В прежние времена, когда скорость передвижения людей и информации была несопоставимо медленнее, чем теперь, выдающиеся деятели успевали претворять в жизнь замечательные проекты в разных уголках страны и мира. На следующей неделе, 30 января, исполняется 190 лет со дня рождения одного из таких людей - архитектора Ивана Васильевича Штрома, которому Саратов обязан зданием Радищевского музея. До того, как спроектировать сооружение, без малого 130 лет служащее одним из символов и «визитных карточек» города, Штром успел поработать в Петербурге, Киеве, Афинах и Париже.
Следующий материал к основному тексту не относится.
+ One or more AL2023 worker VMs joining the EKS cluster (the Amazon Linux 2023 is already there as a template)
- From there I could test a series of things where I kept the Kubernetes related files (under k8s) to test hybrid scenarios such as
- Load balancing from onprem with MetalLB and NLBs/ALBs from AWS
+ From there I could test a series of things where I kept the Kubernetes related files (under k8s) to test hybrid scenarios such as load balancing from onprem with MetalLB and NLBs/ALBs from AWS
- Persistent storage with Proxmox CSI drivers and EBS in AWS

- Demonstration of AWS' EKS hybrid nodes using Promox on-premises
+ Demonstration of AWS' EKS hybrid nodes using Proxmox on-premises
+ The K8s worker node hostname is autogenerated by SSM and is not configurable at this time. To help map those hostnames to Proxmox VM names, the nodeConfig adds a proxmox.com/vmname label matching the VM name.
Сегодня об участии таких людей в создании современного облика Саратова горожанам, увы, остается только мечтать.

Как указывают в своем Энциклопедическом словаре Брокгауз и Ефрон, родившийся в небогатой семье Штром учился в Императорской академии художеств в качестве «вольноприходящего ученика». В отличие от официальных воспитанников, находившихся на казенном обеспечении, «вольные» не получали содержания, не были жестко связаны учебной программой и могли самостоятельно определять классы для посещения. Тем не менее, за время прохождения курса Штром получил две серебряные медали, и в 1842 году был выпущен из академии со званием свободного художника.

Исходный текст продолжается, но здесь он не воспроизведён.